From Ronald Bentley

In his ’Bench Monkey’ column (Chemistry World, April 2007, p40) Dylan Stiles notes that the odour of benzylmercaptan, used by a colleague, stays with him long after he leaves the lab. In 1989, I worked with the many reports describing the war-time research on the chemistry of penicillin at the USA National Archives. One box of these reports had the characteristic odour of benzylmercaptan. This reagent had been widely used for the synthesis of penicillamine during the penicillin project. Since the records were deposited in the National Archives around 1946, the odour had persisted for more than 40 years. 

R Bentley MRSC
Pittsburgh, US


From Ralph Wilkins

Reading Dylan Stiles’ article (Chemistry World, May 2007, p42) on chemical experiments by youngsters in days of yesteryear reminded me of my evacuation in the UK in 1940, with King Edward VI Grammar School, from Southampton to Poole. I was lucky to be billeted with a wonderful couple. The fact that they were the parents of Mr. Whitelock, the chemistry master at Poole Grammar School, undoubtedly helped in their toleration of the experiments that an aspiring chemist undertook in their kitchen. I was allowed to heat iron filings with sulfur and add acid to the cold product. I could watch the glow of hot magnesium ribbon to simulate the fire bombs being randomly showered upon us at that time. I was permitted to tap very small quantities of the evaporate from iodine dissolved in aqueous ammonia. I am not certain now where I obtained some of the chemicals, but a chemistry set then was a veritable treasure trove. 

I feel sorry for present day young students who are deprived of the fun of experiencing these colour changes, smells and minor bangs. This, I am certain, was part of the magic and attraction of chemistry to my and older generations. One weapon in the recruitment armoury has been lost. 

R G Wilkins MRSC
Las Cruces, New Mexico, US


From M C Morris

In 1952 I was 12 years old, and often purchased concentrated sulfuric, nitric and hydrochloric acid from pharmacies. For an extra penny they supplied a rubber bung instead of a cork, which was no match for nitric acid on a long bus journey home. Iodine crystals, 880 ammonia and phenol were other regular purchases, while potassium chlorate and calcium carbide (from the cycle shop, used by us for making acetylene bombs) were also popular. However, we couldn’t buy potassium cyanide, used to kill off wasp nests, until we were 16 years of age. 

We used my dad’s shed as a laboratory for a while. One Saturday, hydrogen chloride escaped in mass volumes, causing my dad’s tools to corrode. He made me dig a hole in the garden and bury all my bottles and cans of reagents - including a bottle of mercury. They were heady days. 

M C Morris
Cheshire, UK


From John Garratt 

The correspondence about human exhalation of carbon dioxide has got the issue out of perspective. Adult animals (including humans) operate at constant body mass; retaining 0.1 per cent of daily intake of food would be a real problem for most adult humans. It follows that almost all the carbon we ingest is exhaled as carbon dioxide, with smaller amounts being lost in urine and faeces.  

Since the ultimate source of the carbon in food is the product of photosynthesis, it follows that the amount of carbon dioxide exhaled by humans is roughly balanced by the amount fixed by the requisite photosynthesis. 

Unfortunately, the processes of modern industrial agriculture, food processing, and transport generate huge quantities of carbon dioxide. Figures from the 1970s, for example by Gerald Leach, show how few of the foodstuffs making up the western diet provide as much metabolically-available energy as the fossil fuels that were used to grow them. For example, Leach concluded that it took 10 units of input energy to produce 1 unit of chicken meat (an energy ratio of 0.1).

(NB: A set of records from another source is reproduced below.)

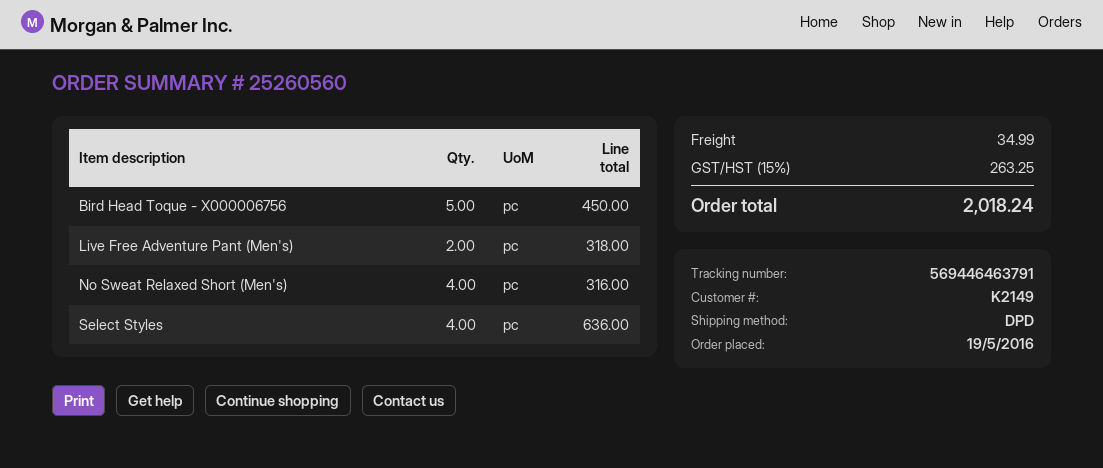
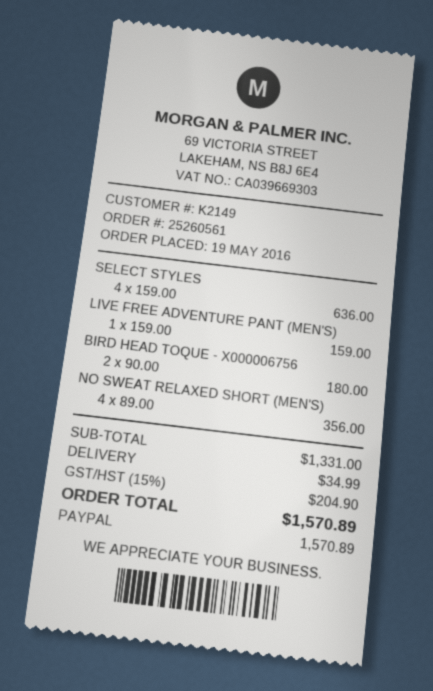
order number: 25260560 -> 25260561
Bird Head Toque - X000006756: 5 for 450.00 -> 2 for 180.00
Live Free Adventure Pant (Men's): 2 for 318.00 -> 1 for 159.00
No Sweat Relaxed Short (Men's): 4 for 316.00 -> 4 for 356.00
tax: 15% = 263.25 -> 15% = 204.90
total: 2018.24 -> 1570.89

Grain production gives positive ratios, but these usually disappear when the energy costs of processing are included (Leach gives an energy ratio for bread of 0.5). 

In the 1970s we used to talk a lot about ’energy analysis’; it is a pity that it seems to have gone out of fashion, because it might help chemists and others to focus on basic issues. It might even remind us that the production of bioethanol creates more carbon dioxide than is saved when it is substituted for petrol.  

J Garratt, FRSC, FRSA
Haywards Heath, UK


From Alan Farthing

According to the World Resources Institute (WRI), the global population increased two-fold from 3 billion in 1961 to 6 billion in 2001. 

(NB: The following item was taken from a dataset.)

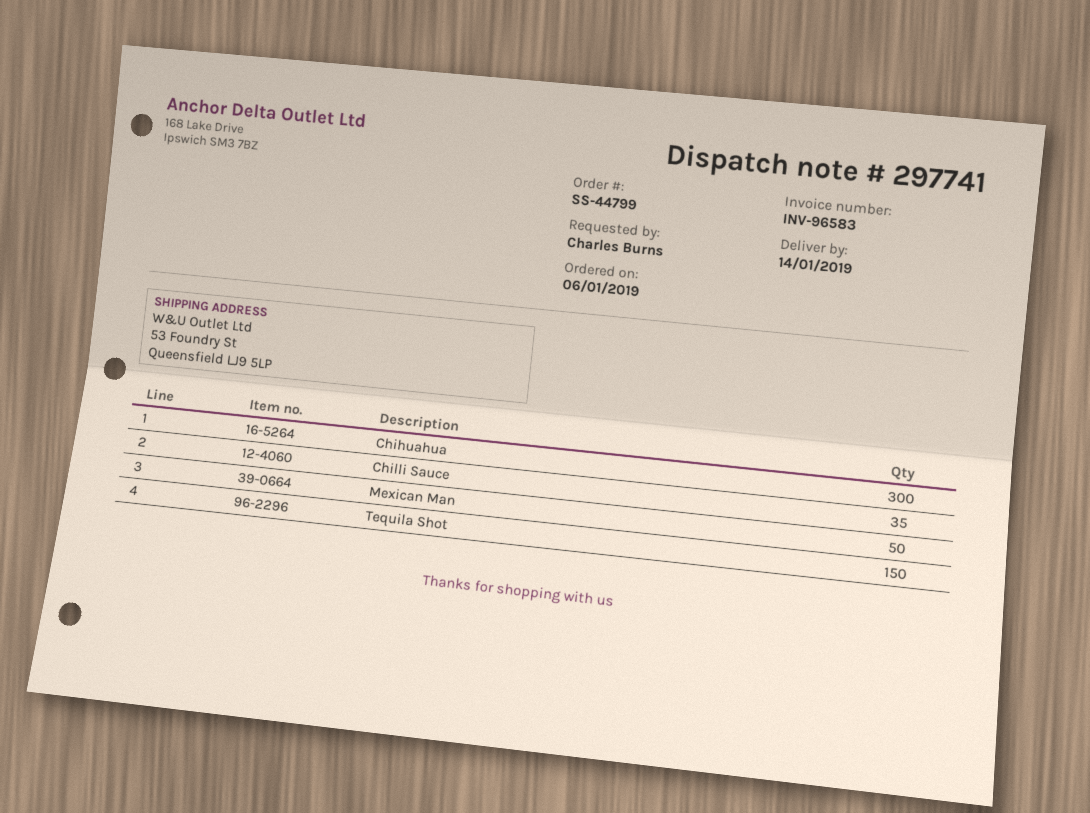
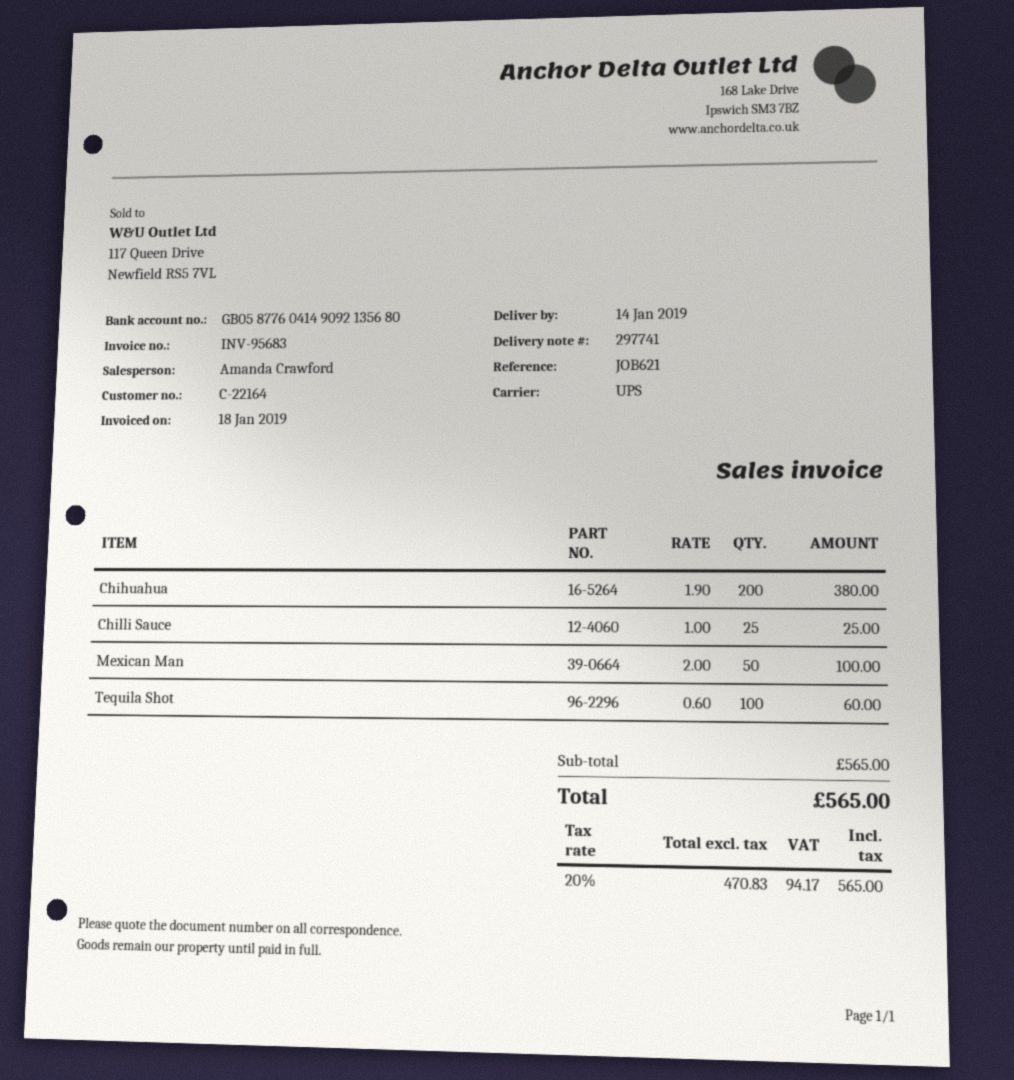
invoice number: INV-96583 -> INV-95683
Chihuahua: 300 -> 200
Chilli Sauce: 35 -> 25
Tequila Shot: 150 -> 100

In the same period meat consumption has risen threefold from 71 million tonnes in 1961 to 238 million tonnes in 2001, equivalent to an increase of 21kg per capita to 39kg per capita.  

In 2000, the average American ate 88kg trimmed meat per capita, according to the US Department of Agriculture.  

This suggests that the carbon dioxide produced by the respiration of humans and their animals needs further investigation. Add to that the reduction in processes that remove carbon dioxide (photosynthesis) and the picture becomes more worrying; areas of forests, grasslands and drylands decreased by 2.2 per cent from 1990 to 2000, the WRI report. 

Is anyone aware of studies that pull all these, often overlooked, factors together in the climate change models?  

Alan Farthing FRSC
East Yorkshire


From Michael Goldstein

Peter Cotgreave’s analysis of the legacy of the Blair administration for UK science (Chemistry World, June 2007, p41) omits one crucial aspect which, in my opinion, overshadows all else as far as science policy of the last decade is concerned - the over-concentration of research funding. 

Blair’s government has been obsessed with Oxbridge, not only regarding the social mix of their undergraduate intakes, but particularly in respect of holding their own in global research rankings. Of itself, this is a laudable policy. But in a real, cash-limited world its implications have spelt disaster for the rest of UK science education, and will increasingly do so, because it takes research cash from the majority of university science departments and puts it into the very highest graded. Many really good chemistry departments carrying out important work of national quality and significance have found that their research funding has declined, often to zero, not because the volume or quality of their work was declining, but because the rules were changed so that only the very best research teams are now funded.  

The desperate worry is that this factor is virtually irreversible. What government (or puppet funding body) will have the courage to reduce funding to science departments at Oxbridge so that those at other universities can be restored to the levels they deserve and need to survive? And what professional body would lobby for such change?  

Mike Goldstein CBE, former vice-chancellor of Coventry University
Warwickshire, UK


From Keith Corrie

It’s hardly surprising that Blair has left school science in crisis. Alarm bells rang out loudly following the educational scandal of Emmanuel College Gateshead, a city academy with a creationist ethos. His support for this type of diversity of ’education’ clearly shows a lack of critical thinking which explains the litany of other failures under his leadership. 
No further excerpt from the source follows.